4º) Escopo de proteger o meio ambiente: todas as Unidades de Conservação possuem como objetivo principal a garantia do ecossistema equilibrado (com exceção das UCs denominadas Monumento Natural que venham a ser criadas pela sua beleza cênica, pois aqui o objetivo principal é de natureza antropológica).
5ª) Regime jurídico especial e afetação: todas as UCs estão sob a influência de um regime jurídico especial de proteção, em que haverá restrições específicas, a depender de cada tipo de unidade. Além do mais, referidos espaços, a partir de sua constituição como Unidade de Conservação, estarão afetadas ao interesse público em decorrência da proteção ambiental.
Conforme o art. 22 da Lei do SNUC, a criação das unidades de conservação se dá por ato do Poder Público (lei, decreto, medida provisória). Estudos técnicos e de consulta pública devem preceder essa criação para que se permita identificar sua localização, dimensões e limites mais adequados (para a Estação Ecológica e para a Reserva Biológica dispensa-se a consulta pública, pois há uma presunção legal de interesse público).
A ampliação da unidade de conservação pode ser feita por instrumento normativo de mesmo nível hierárquico do que criou a unidade. Contudo, a desafetação (extinção) ou redução de unidade de conservação só pode ser feito por meio de lei.
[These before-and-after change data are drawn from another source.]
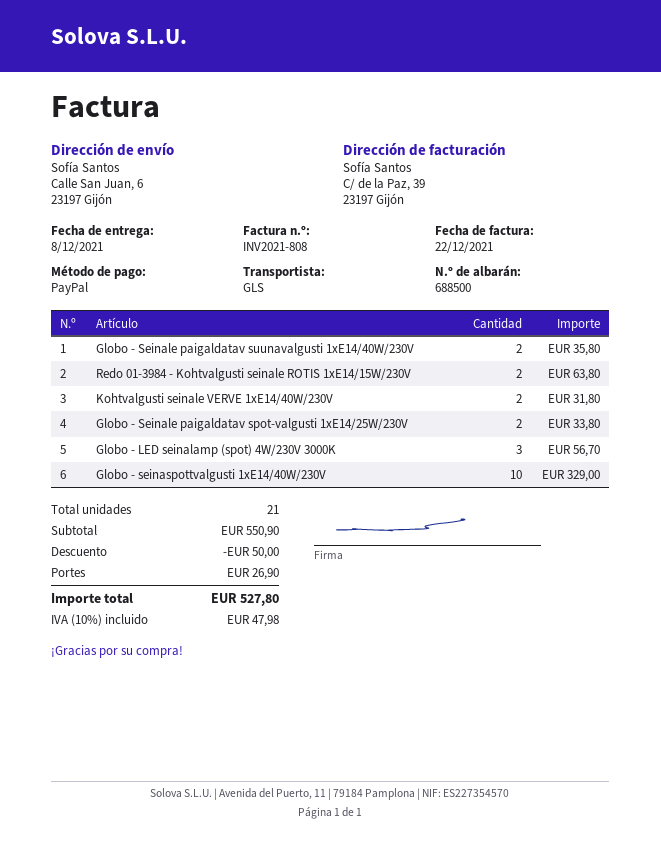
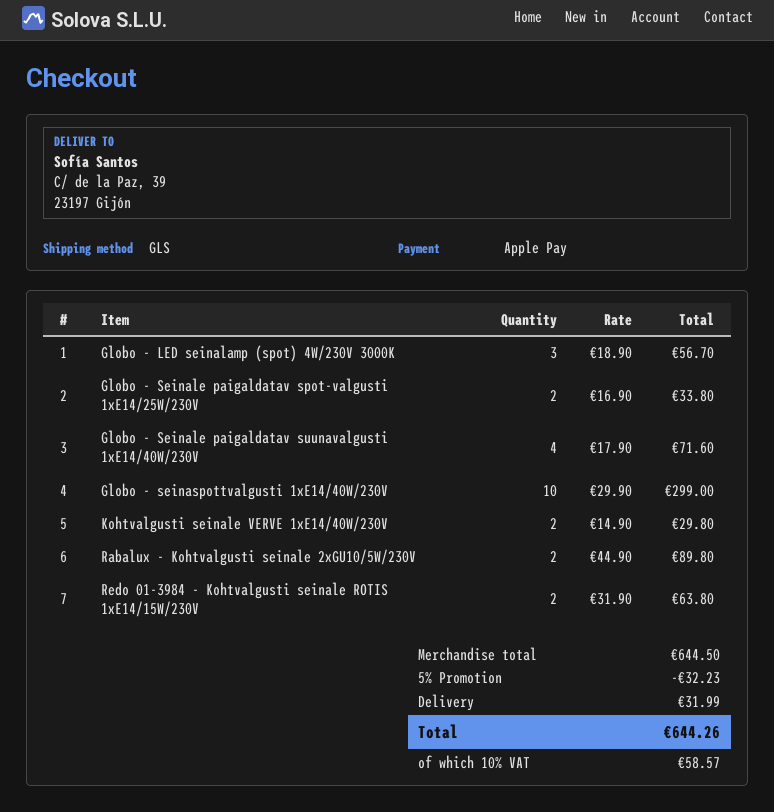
payment method: PayPal -> Apple Pay
ship to: Calle San Juan, 6, 23197 Gijón -> C/ de la Paz, 39, 23197 Gijón
Globo - Seinale paigaldatav suunavalgusti 1xE14/40W/230V: 2 for 35.80 -> 4 for 71.60
Kohtvalgusti seinale VERVE 1xE14/40W/230V: 2 for 31.80 -> 2 for 29.80
Globo - seinaspottvalgusti 1xE14/40W/230V: 10 for 329.00 -> 10 for 299.00
Rabalux - Kohtvalgusti seinale 2xGU10/5W/230V: none -> 2 for 89.80
subtotal: 550.90 -> 644.50
discount: 50.00 -> 32.23
shipping: 26.90 -> 31.99
tax: 10% = 47.98 -> 10% = 58.57
total: 527.80 -> 644.26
A ideia é dificultar ao máximo a diminuição da proteção ambiental garantida pelas unidades de conservação.
Conclusão
Em resumo, podemos indicar como entendimento do Superior Tribunal de Justiça o que segue:
a) No âmbito das unidades de conservação de domínio público, o próprio ato de criação da unidade corresponde à fase declaratória da etapa administrativa da ação de desapropriação, que afirma o interesse estatal nas áreas privadas afetadas;
b) Esse interesse é de caráter ambiental, distinto das declarações de utilidade pública ou de interesse social;
c) O interesse público ambiental na área objeto de unidade de conservação de domínio público dura enquanto a própria unidade de conservação não for extinta, por lei em sentido estrito, não estando sujeito à caducidade pela simples passagem de tempo.
Ótimo tema para provas de direito administrativo e direito ambiental.